Main Article Content
Abstract
Purpose of study: Bacteria can naturally produce pigments that can be useful for various applications as they possess antimicrobial metabolites among other numerous benefits towards the human health. This study was carried out to identify the species of marine bacterial isolates PMA, PM3C1 and PM5C1 exhibiting yellow, orange and green colors respectively.
Methodology: The current study is using Polymerase Chain Reaction (PCR) amplification and sequence analysis of their 16S rRNA gene. The stability of pigments extracted from the bacterial samples was also analyzed against different temperature and light conditions.
Main Findings: Sequence alignment using BLAST revealed that the yellow, orange, and green-pigmented bacteria have 84% similarity with Staphylococcus aureus, 85% similarity with Exiguobacterium profundum and 95% similarity with Pseudomonas aeruginosa respectively.
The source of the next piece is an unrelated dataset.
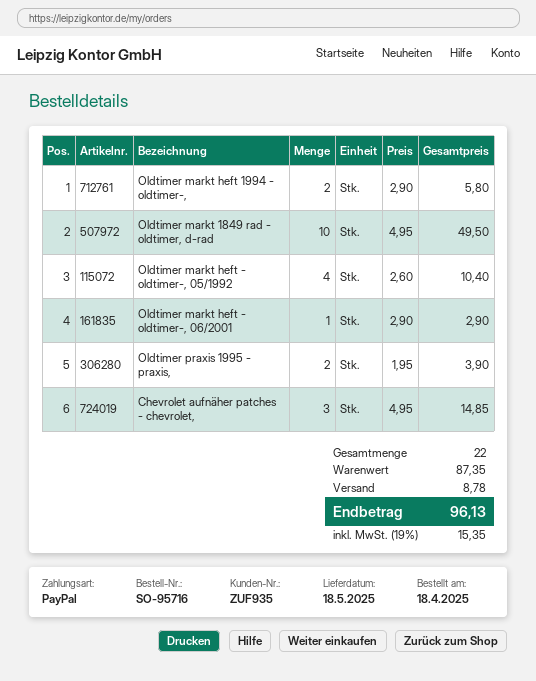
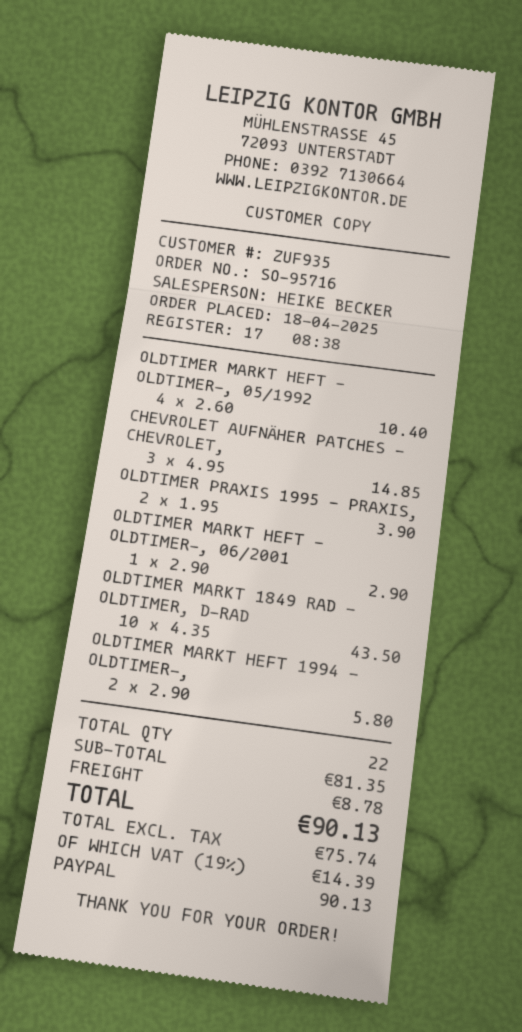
Oldtimer markt 1849 rad - oldtimer, d-rad: 10 x 4.95 = 49.50 -> 10 x 4.35 = 43.50
subtotal: 87.35 -> 81.35
tax: 19% = 15.35 -> 19% = 14.39
total: 96.13 -> 90.13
The green pigment showed major changes in color following exposure to sunlight and fluorescent light, and when incubated at 24°C and 50°C. Exposure to direct sunlight also results in the reduction of color for the yellow and orange extracts, while no effect was observed for both pigments under fluorescent light. Incubation at 50°C results in the reduction of the orange color, while the yellow pigment was observed to be unaffected suggesting its stability at high temperature.
Implications: Natural pigments production can provide many advantages including reduction of pollution generation, ease of disposal and other benefits to the human health.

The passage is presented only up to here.